Em um bairro residencial de Porto Alegre, funciona o Vê, o primeiro restaurante 100% vegano em sistema de bufê da cidade. Sua fundadora, Maria Julia Rosa, insiste em dizer que o cardápio é simples, que “a culinária vegana é uma culinária simples”. Mas, na cozinha, sabemos, o simples pode se tornar extraordinário, a depender do jeito que se prepara. E, ali, a média de 180 pessoas por dia (tendo chegado ao pico de 300) confirma o primor da preparação. No cardápio, risoto de açafrão com banana e gengibre, hambúrguer de amêndoas com tomate seco, almôndegas de lentilha com menta, lasanha com moranga, omelete de grão-de-bico. Entre as sobremesas, sagu de chia com molho de amêndoas, paçoquita vegana e outras delícias delicadamente montadas em porções individuais.

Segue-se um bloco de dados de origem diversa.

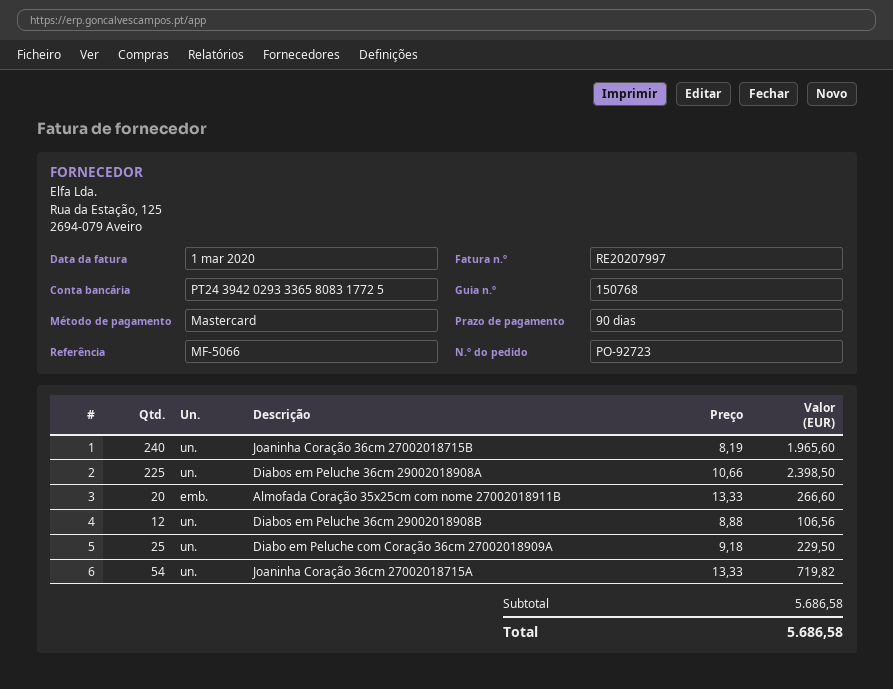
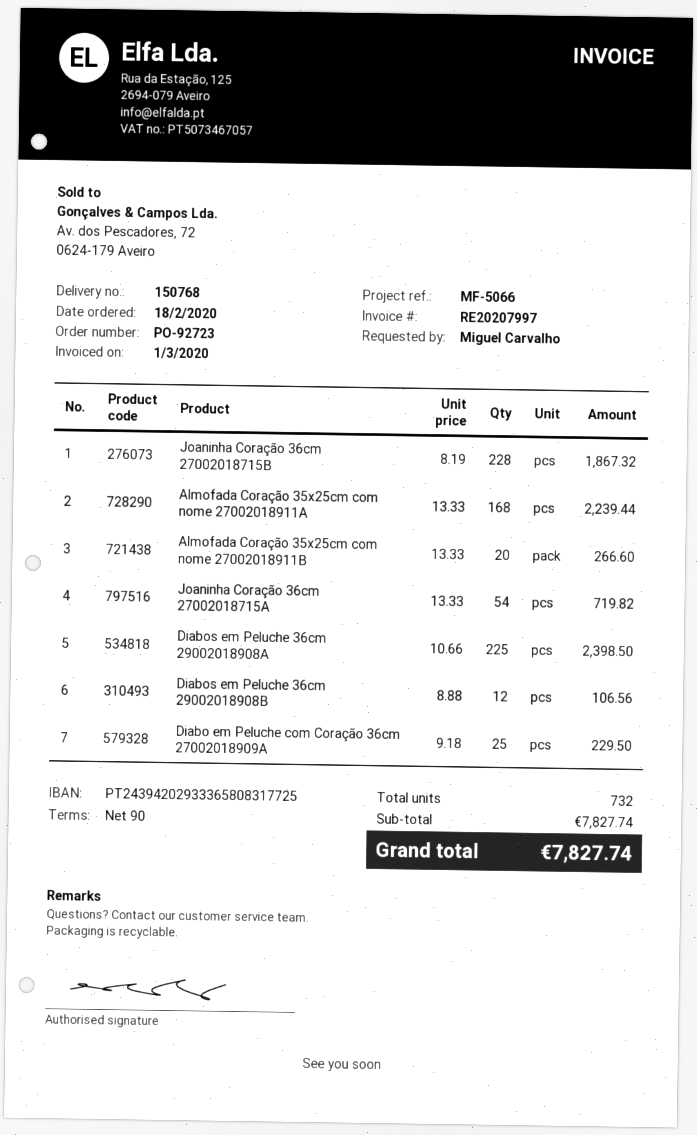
Joaninha Coração 36cm 27002018715B: 240 x 8.19 = 1965.60 -> 228 x 8.19 = 1867.32
Almofada Coração 35x25cm com nome 27002018911A: none -> 168 x 13.33 = 2239.44
subtotal: 5686.58 -> 7827.74
total: 5686.58 -> 7827.74

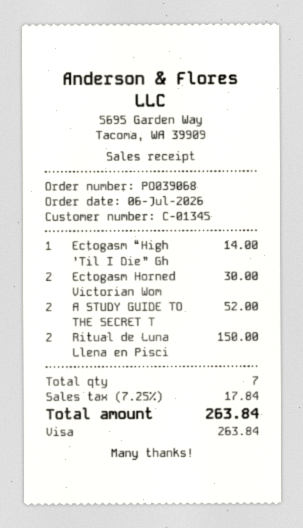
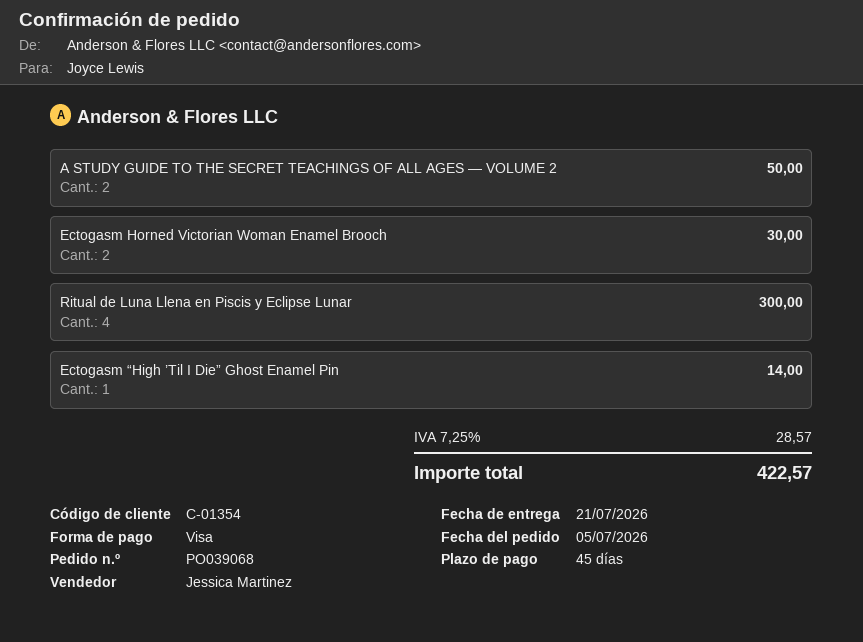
order date: 2026-07-06 -> 2026-07-05
customer number: C-01345 -> C-01354
A STUDY GUIDE TO THE SECRET T: 2 for 52.00 -> 2 for 50.00
Ritual de Luna Llena en Pisci: 2 for 150.00 -> 4 for 300.00
tax: 7.25% = 17.84 -> 7.25% = 28.57
total: 263.84 -> 422.57

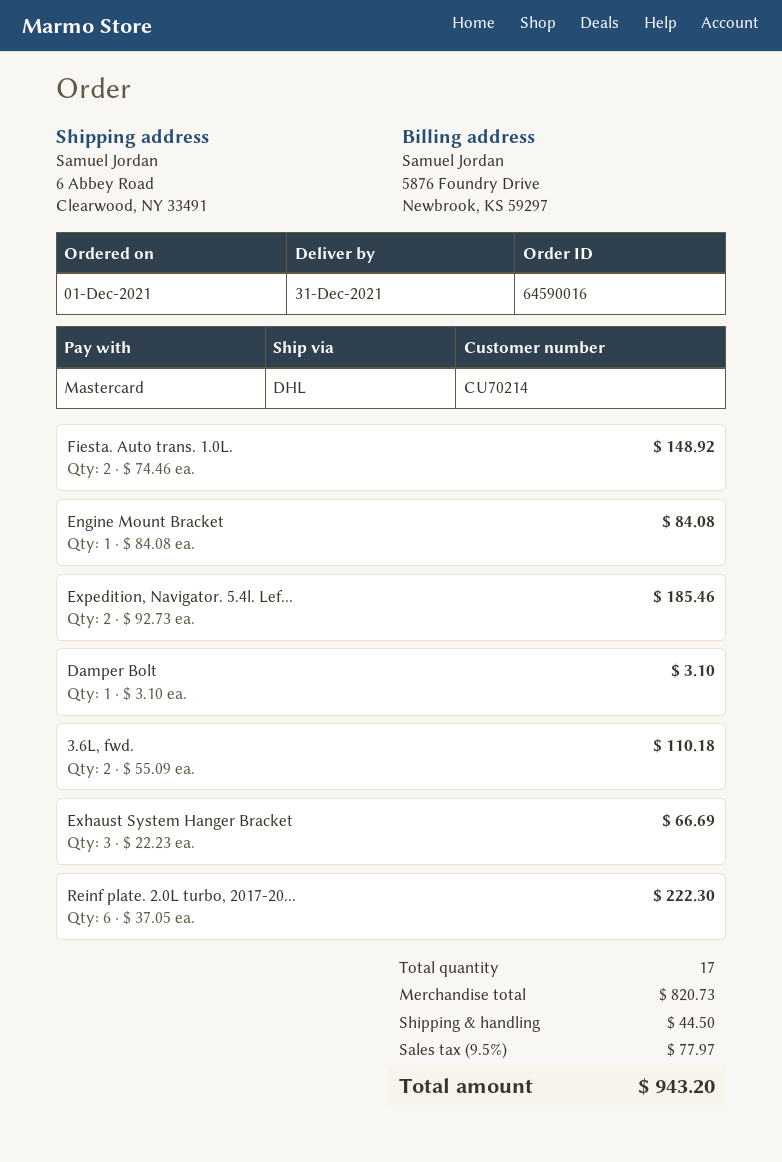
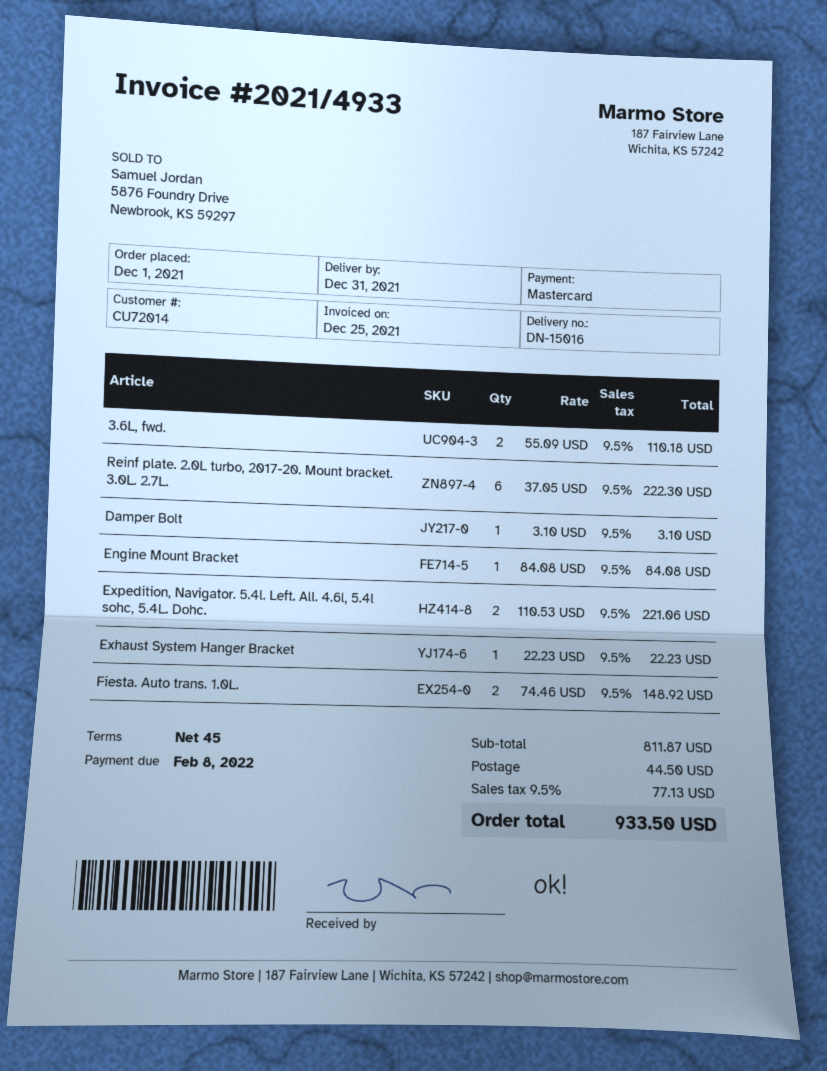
customer number: CU70214 -> CU72014
Expedition, Navigator. 5.4l. Lef...: 2 x 92.73 = 185.46 -> 2 x 110.53 = 221.06
Exhaust System Hanger Bracket: 3 x 22.23 = 66.69 -> 1 x 22.23 = 22.23
subtotal: 820.73 -> 811.87
tax: 9.5% = 77.97 -> 9.5% = 77.13
total: 943.20 -> 933.50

Informar à sua grande clientela que, na maioria, não é vegana, sobre veganismo e suas razões éticas, ambientais, sociais, não é a intenção de Julia, que adotou a dieta vegana depois de entrar em contato com o conceito de não violência, ou ahimsa, enquanto lia a autobiografia de Mahatma Gandhi. “Eu não me senti acusada de fazer nada errado, quando li o livro do Gandhi e decidi me tornar vegana. Então, não quero que as pessoas se sintam assim. Para muitos dos clientes, simplesmente vir a um lugar no qual não vão encontrar carne já é ofensivo. Percebi que a abordagem mais suave costuma ter um efeito mais positivo. Se eu ficar falando, é possível que espante um público que está se abrindo para uma ideia.”
Em uma das paredes centrais do Vê, uma bela imagem mostra uma criança abraçada a vacas, galinhas, girafas, elefantes e outros animais não humanos. Os braços do menino se estendem até conseguir abarcar todo mundo e ninguém ficar de fora. Poderíamos ler ali a celebração da “sensação de ser”, como diz Costello em sua palestra, da alegria que todos nós, seres vivos, compartilhamos em estar simplesmente vivos.
Mas nada disso precisa ser dito. Aqui, como na mesa de outras cozinhas do reino vegetal, a comida é a palavra. E a palavra é, deliciosamente, comida.